Consider me a Scrooge, but I find all the lights, decorations and even Santa Claus himself rather boring this time of year. I will also add that if your Christmas is ultimately summarized by those things and is the apex of your holiday, then you are severely limiting yourself from having a truly satisfying and extraordinary Christmas.

Christmas is about Christ. Of course, you would expect a Christian and a pastor no less to say such a thing. In fact, this statement has become a rallying cry for people who see this once considered holy season degenerate into materialism and has been the go-to response in the apparent "war on Christmas."

However, I'm beginning to wonder sometimes if we, believers, really understand and have come to appreciate why this time of year deserves such a huge celebration. When we read in Luke's gospel about the angelic proclamation, "I bring you good news of a great joy that will be for all the people," (Lk. 2:10) and then the angel proceeds to tell the shepherds about the birth of the promised Messiah, does that news produce in us a sense of great joy? It is an unfortunate reality that for some the great joy is all but absent in Christmas.

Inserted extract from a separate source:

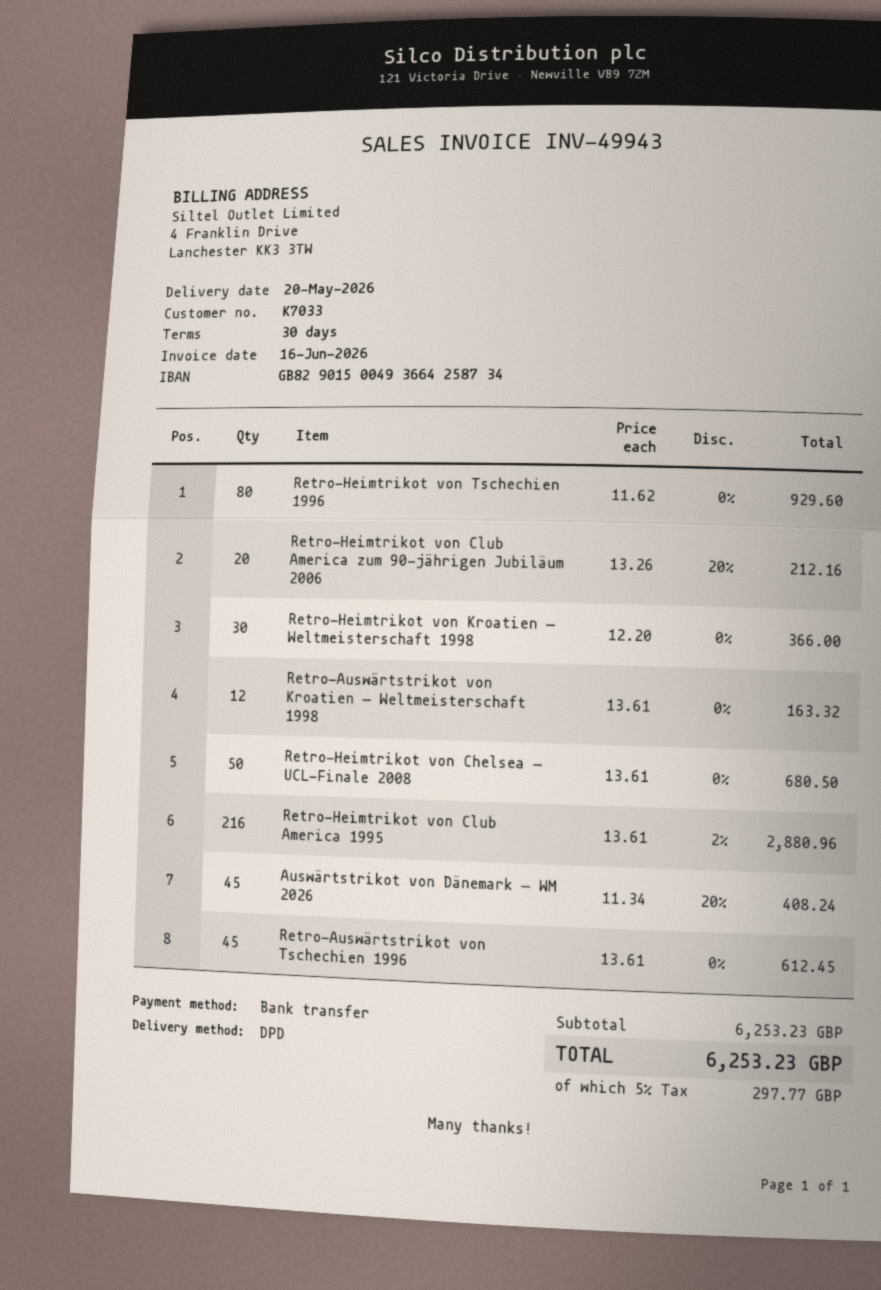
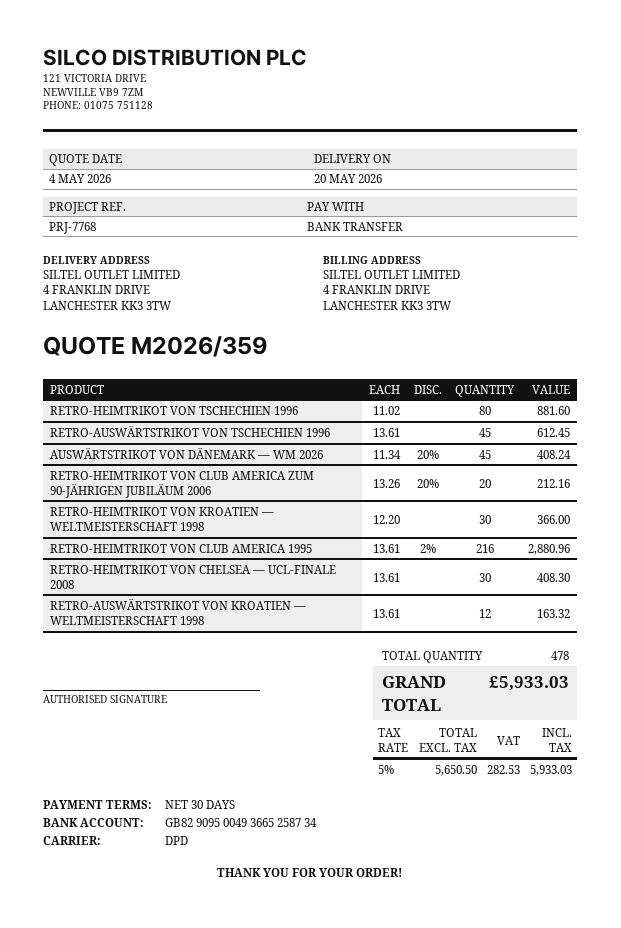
bank account: GB82901500493664258734 -> GB82909500493665258734
Retro-Heimtrikot von Tschechien 1996: 80 x 11.62 = 929.60 -> 80 x 11.02 = 881.60
Retro-Heimtrikot von Chelsea — UCL-Finale 2008: 50 x 13.61 = 680.50 -> 30 x 13.61 = 408.30
tax: 5% = 297.77 -> 5% = 282.53
total: 6253.23 -> 5933.03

When we say that "Christmas is about Christ" what we mean to say is that Christmas is the celebration of the Incarnation - that God stepped into his creation and became a man. This man was named Jesus, who was born of the Virgin Mary in Bethlehem and every year Christmas day is devoted to his birth. The Incarnation is an event that is unprecedented in all of human history. There has never been a moment in time where God has so uniquely acted by coming down in the flesh and dwelling among people (Jn. 1:14). It has been considered the marker that divides history, which everything that predates the Incarnation was known as B.C. (Before Christ) and everything that came after the Incarnation was recognized to be under Christ's lordship, A.D. ("Anno Domini, which means "Year of our Lord"). To put it simply, Christmas, indeed, is a festival of the miraculous and of epic proportions. 

Part of the miracle is that the Incarnation was expected and planned. As the reformed theologian Loraine Boettner once wrote, "Jesus Christ emerges as the only expected person...no other person has had his course foretold or his work laid about before him centuries before he was born." 

The Old Testament which was written centuries before the arrival of Christ records the exact place of where Jesus was to be born (Micah 5:2) and the miraculous nature of his conception and birth (Isa. 7:14). Again these prophecies were recorded roughly around 600 years before the event of the Incarnation and to see them so overwhelmingly fulfilled is absolutely astounding!

Why the Incarnation is such good news, produces such great joy and makes all other Christmas competitors rather uninspiring and dull is because Jesus Christ is the gift of Christmas. Imagine when you were younger, how you anticipated Christmas morning and the feeling you got as you tore open a present to find the very thing you had always wanted. But then as reality shows us that older we get the sentiment of elation that Christmas morning fades away and becomes somewhat of a distant memory. 

Not so with Jesus. The gift of the person of Christ and everything associated with him, like everlasting life and indestructible joy is forever. Imagine forever opening up a present that would never grow old or wear out, would have eternal novelty and was something that you had always wanted. Now this present was not wrapped up in fancy paper or with a big red bow but was wrapped up in swaddling clothes, laid in a manger and was named Jesus.

What a gift Christ is and he is for everyone. If your Christmas season has been cheerless or difficult because of pain or loss, you will find the gift of Christ there waiting. I would invite you to open it, experience the fullness of joy and truly have a Merry Christmas this year.